If the vanilla GANs use only fully connected layers for generating as well as discriminating, then the final output may not support the localization property of images (i.e. similar information occurs together). This could lead to random pixels disconnected from the actual object.

Also, if the localization property isn’t exploited, then a larger number of weights have to be learned when compared with a convolutional architecture of similar size (since CNNs have lesser number of weights for the same amount of layers due to their exploitation of spatial locality). This means, for images, CNN based GANs would yield better results since more number of layers can be trained on the same architecture due to this exploitation of locality.

However, a major problem with CNN based GANs is that they are very unstable, i.e. the weights might keep oscillating for a lot of different values of hyperparameters. This variant offers some basic design techniques for the construction of CNN based GANs that lead to convergence under a lot of different scenarios.

So, DCGANs (Deep Convolutional Generative Adversarial Networks) solve the problem of non-convergance to a certain extent.

Approach

DCGANs provide the following general guidelines for constructing the CNN based GANs -

Replace any pooling layers with strided convolutions in discriminator and fractional-strided convolutions in the genertor.

The rationale behind this is that this gives the network ability to generalize downscaling operations. Pooling operations (such as max pooling) is one specific type of downsampling. The network can now learn its own pooling operation.
Using batchnorm in both discriminator and generator.

The idea behind this is that, the paper recommends the use of relu based activations throughout the network. However, in the last layer of both the generator and discriminator, tanh or sigmoid based activations have to be used (to confine the results to a particular range). Confining to a range is required because the image pixels must have a pre-defined range and the discriminator output must be a confidence score (say, from 0 to 1). However, these non-linearities are extremely sensitive to inputs.

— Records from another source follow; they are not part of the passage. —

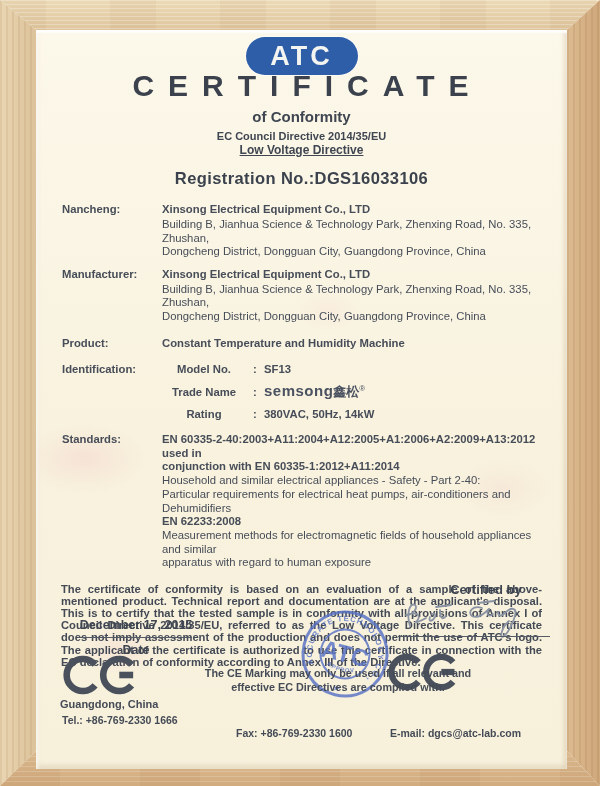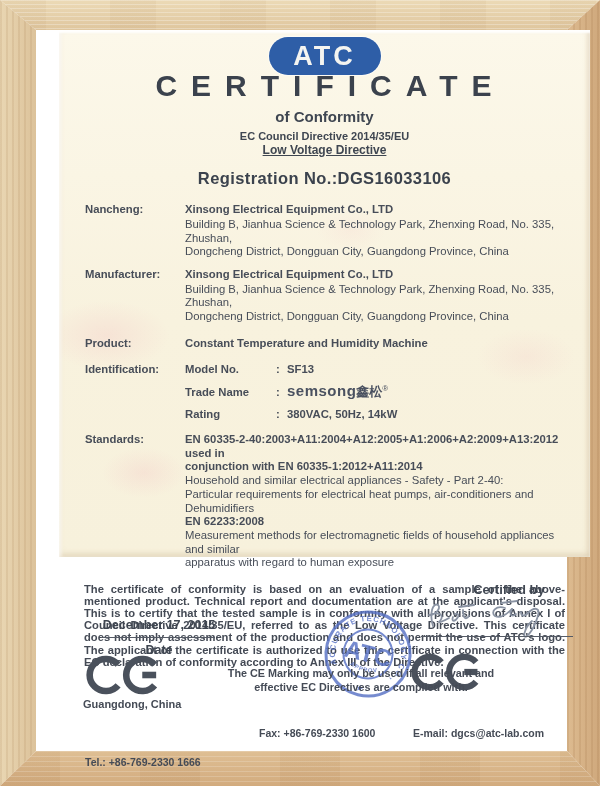--- a/index.html
+++ b/index.html
@@ -25,32 +25,32 @@
       linear-gradient(270deg,#cfa87c,#ddbb90);
     clip-path:polygon(33px 0,33px 786px,0 751px,0 30px);}
   .wood-bottom{left:0;top:751px;width:600px;height:35px;
     background:
       repeating-linear-gradient(180deg, rgba(255,255,255,.18) 0 1px, rgba(0,0,0,0) 1px 5px),
       repeating-linear-gradient(90deg, rgba(150,104,58,.08) 0 60px, rgba(0,0,0,0) 60px 140px),
       linear-gradient(180deg,#dfbf94,#d2ab7e);
     clip-path:polygon(36px 0,567px 0,600px 35px,0 35px);}
 
   
-  .paper{position:absolute;left:36px;top:30px;width:531px;height:527px;
+  .paper{position:absolute;left:36px;top:30px;width:531px;height:739px;
     background:
       radial-gradient(90px 50px at 9% 58%, rgba(238,150,170,.16), rgba(0,0,0,0) 70%),
       radial-gradient(60px 36px at 16% 84%, rgba(238,150,170,.15), rgba(0,0,0,0) 70%),
       radial-gradient(70px 40px at 88% 62%, rgba(238,150,170,.10), rgba(0,0,0,0) 70%),
       radial-gradient(50px 30px at 55% 38%, rgba(238,150,170,.08), rgba(0,0,0,0) 70%),
       linear-gradient(180deg,#fcf8ea 0%,#f8f2de 55%,#f7f1dc 100%);
     box-shadow: inset 0 3px 2px rgba(255,255,255,.95),
                 inset 3px 0 3px rgba(255,255,255,.5),
                 inset 0 -3px 6px rgba(150,110,60,.18),
                 inset -3px 0 5px rgba(150,110,60,.12);
-    color:#474d58;margin-left:23px;}
+    color:#474d58;}
 
   
   .hdr{text-align:center;position:relative;}
   .atc-pill{position:absolute;left:50%;transform:translateX(-50%);top:7px;
     width:112px;height:38px;border-radius:19px;background:#2e5ea7;z-index:3;
     display:flex;align-items:center;justify-content:center;
     color:#f4f4f0;font-weight:bold;font-size:27px;letter-spacing:3px;
     box-shadow:0 0 0 1px rgba(255,255,255,.5);}
   .cert-title{padding-top:40px;font-size:30px;font-weight:bold;letter-spacing:14px;
     color:#3b424d;line-height:32px;padding-left:12px;}
@@ -62,21 +62,21 @@
   
   .info{margin:15px 26px 0 26px;font-size:11.3px;}
   .irow{display:flex;align-items:flex-start;}
   .ilabel{width:100px;flex:0 0 100px;font-weight:bold;}
   .ibody{flex:1;}
   .bold{font-weight:bold;}
   .addr{line-height:13.5px;margin-top:3px;}
   .gap9{margin-top:9px;}
   .gap14{margin-top:14px;}
   .subrow{display:flex;align-items:center;margin-bottom:7px;}
-  .subname{width:84px;flex:0 0 84px;font-weight:bold;}
+  .subname{width:84px;flex:0 0 84px;font-weight:bold;text-align:center;}
   .subsep{width:18px;flex:0 0 18px;font-weight:bold;text-align:center;}
   .brand-latin{font-weight:bold;font-size:15px;letter-spacing:.5px;color:#4a5160;}
   .brand-cjk{font-weight:bold;font-size:13px;color:#4a5160;}
   .brand-reg{font-size:8px;vertical-align:super;color:#4a5160;}
   .std-line{line-height:13.7px;}
 
   
   .decl{margin:13px 25px 0 25px;font-size:11.2px;font-weight:bold;color:#444a55;
     text-align:justify;line-height:12.1px;}
 
@@ -91,21 +91,21 @@
     font-size:12.5px;font-weight:bold;color:#3f4651;}
   .date-line{position:absolute;left:42px;top:607px;width:114px;border-top:1.5px solid #555b66;}
   .date-label{position:absolute;left:40px;top:613px;width:120px;text-align:center;
     font-size:12.5px;font-weight:bold;color:#3f4651;}
   .ce-left{position:absolute;left:27px;top:622px;}
   .ce-right{position:absolute;left:352px;top:620px;}
   .ce-note{position:absolute;left:168px;top:636px;width:268px;text-align:center;
     font-size:10.8px;font-weight:bold;line-height:14px;color:#454b56;}
   .f-addr{position:absolute;left:24px;top:668px;width:490px;
     font-size:11px;font-weight:bold;line-height:13.5px;color:#454b56;}
-  .f-tel{position:absolute;left:26px;top:726px;font-size:10.5px;font-weight:bold;color:#454b56;}
+  .f-tel{position:absolute;left:26px;top:684px;font-size:10.5px;font-weight:bold;color:#454b56;}
   .f-fax{position:absolute;left:200px;top:697px;font-size:10.5px;font-weight:bold;color:#454b56;}
   .f-mail{position:absolute;left:354px;top:697px;font-size:10.5px;font-weight:bold;color:#454b56;text-align:right;}
 </style>
 </head>
 <body>
 
 <div class="scene">
 
   <div class="wood wood-top"></div>
   <div class="wood wood-left"></div>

If the inputs to these non-linearities are either too positive (the output of Relu layers will likely have high positive value) or too negative, then tanh and sigmoid will saturate right in the beginning and would never learn anything. So, to avoid this saturation, a batch normalization has to be done so that the mean is close to 0 and variance is close to 1.
Remove fully connected hidden layers for deeper architectures.

The idea here is that in several state of the art image classification models, global average pooling is used instead of fully connected layers to directly compute a global average of each activation map. Global average pooling tends to increase network stability but, could hurt convergence speed. So, instead, the output of the last convolutional layer is fed directly into the output of the discriminator and similarly, the input (i.e. noise) of the generator is directly fed in the first convolutional layer of the generator.
Use ReLU activation for all layers in generator except for the last which uses tanh.

The idea is very simple. Using bounded non-linearities such as tanh and sigmoid in hidden layer neurons leads to quick saturation of neurons. However, the last layer of the generator has to be a bounded non-linearity since the image pixel intensities can vary in a bounded range only.
Use LeakyReLU activation for all layers in discriminator.

Empirically, it was observed that LeakyReLU led to better results especially for getting higher resolution images.

A model generator architecture is shown in the figure.

Empirically, it was observed that with learning rate 0.0002 and $\beta_1$ = 0.5 in Adam optimizer, instability was reduced even further.

Experiments

(From paper) A model was trained on the LSUN bedrooms dataset containing 3 million examples. To verify that the model hasn’t memorized the training examples, interpolation was done on 9 random points in the latent space. It was observed that all the images generated represent a plausible bedroom with a smooth transition. This suggests that the model hasn’t memorized the examples, but instead has discovered the relevant features for the creation of the relevant images.

(From code) We experimented on the MNIST dataset for handwritten digits. We observed the results as shown in figure. The code can be found in the Code folder.

Face Arithmatic

Another interesting approach presented in this paper was the arithmetic on the latent space. A single model was trained for generating faces of people. The images generated by the model were then manually classified into categories such as “smiling women”, “neutral women” and “neutral man”.

Three vectors in the latent space corresponding to each category (i.e. those latent vectors that created particular images of each class) were picked and averaged. Then, on the averaged latent space vectors, arithmatic was performed. It was observed that when this final latent vector was fed into the generator, the output image corresponded to the expected output category (i.e. “smiling man”). This suggests that the latent vectors contain the relevant features for such arithmetic to work. This shows that the representations learned by the network have semantic meaning as well.

References

Radford, Metz, et al. “Unsupervised Representation Learning with Deep Convolutional Generative Adversarial Networks” CoRR. 2015.